For Marsden, the main character in Elsie Chapman’s Along the Indigo, “the covert” is her birthright, her burden, and the only source of hope in a life battered by circumstance. The covert is an overgrown thicket, fenced off from the rest of the town of Glory, that has developed a reputation as a hallowed suicide ground.
The land belongs to Marsden’s family and she patrols it daily, stealing from the bodies before she reports their discovery to the police. Marsden sees the money as the only way she can escape the bed and breakfast where her mother works as a prostitute. It’s the only way to keep her younger sister, Wynn, from slipping into sex work as well.
When Jude arrives in the covert shortly after his brother’s suicide, Marsden’s life is further complicated. As they’re getting to know each other, the painful secrets of their respective pasts converge. But Jude remains a shard of light in the darkness of Marsden’s life, even if she doesn’t believe anything good can last.
Along the Indigo is a well-crafted balancing act, subtle and daring in the same moment. Tonally, it shifts between contemporary adolescent jargon and the language of the Gothic; the world of Along the Indigo is one of ghosts and memories, of family myths and community lies, of betrayal and the fierce bond of family. It’s a haunted book, in the best sense.

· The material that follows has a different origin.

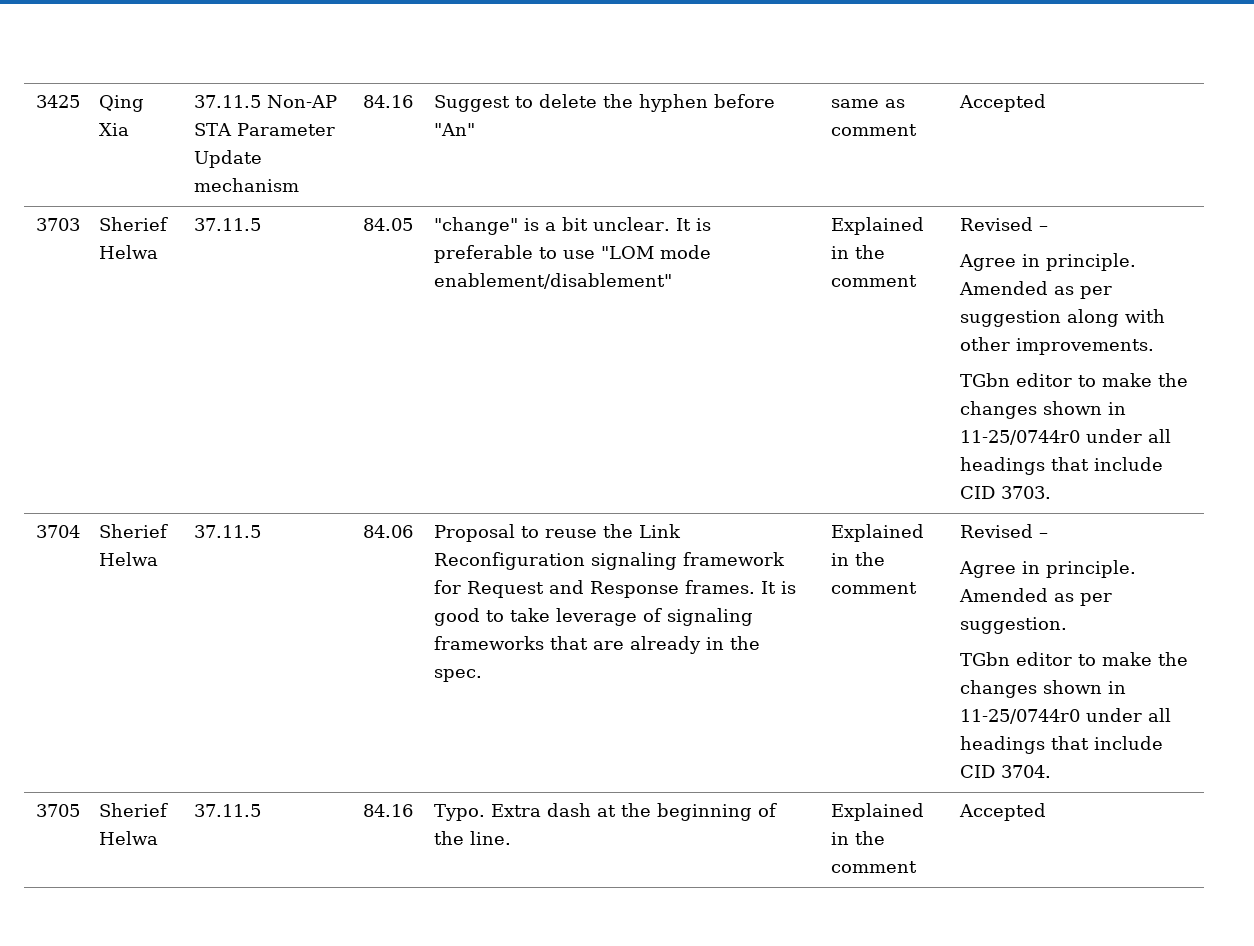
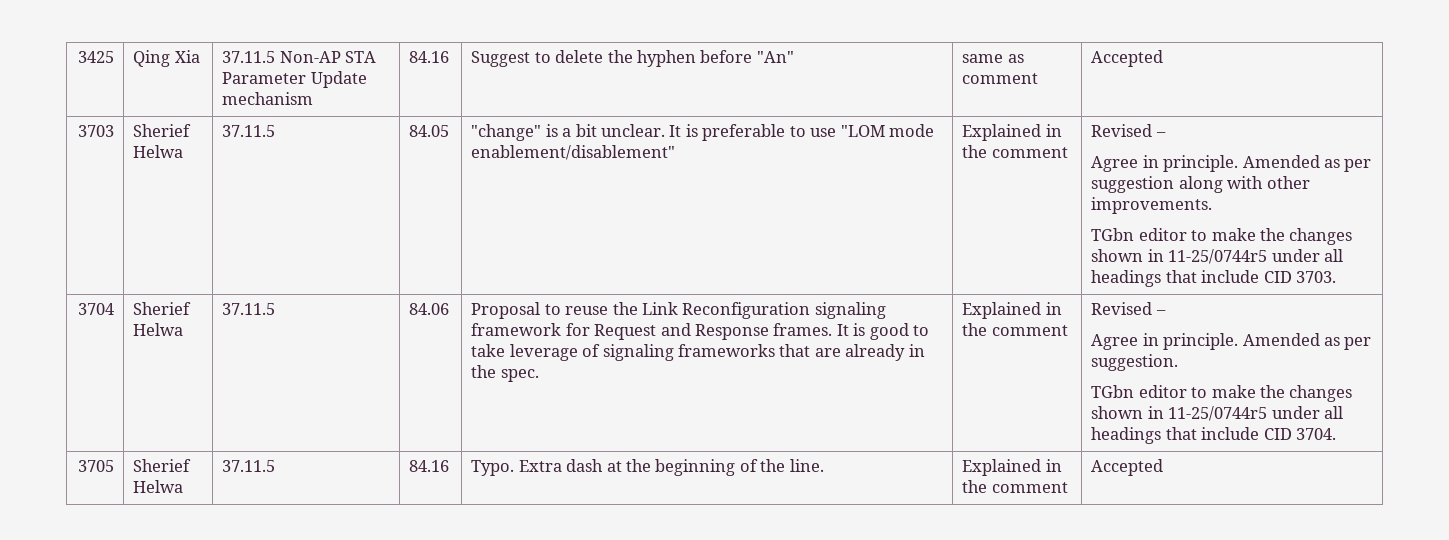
- TGbn editor to make the changes shown in 11-25/0744r0 under all headings that include CID 3703.
+ TGbn editor to make the changes shown in 11-25/0744r5 under all headings that include CID 3703.
- TGbn editor to make the changes shown in 11-25/0744r0 under all headings that include CID 3704.
+ TGbn editor to make the changes shown in 11-25/0744r5 under all headings that include CID 3704.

Marsden is a stunning protagonist rooted in depths of contradiction and difficulty. Her journey from desperation to a glimmer of hope is powerful. The entire cast of characters, from teenage friends to the women who work in the bed and breakfast, is given vivid life; this verisimilitude also contributes an element of selfishness and cruelty in certain characters that rings uncomfortably true. They’re easy to root against (and recoil from), but Chapman never treats her villains as caricatures: in Along the Indigo, the pain and darkness is real and vividly captured.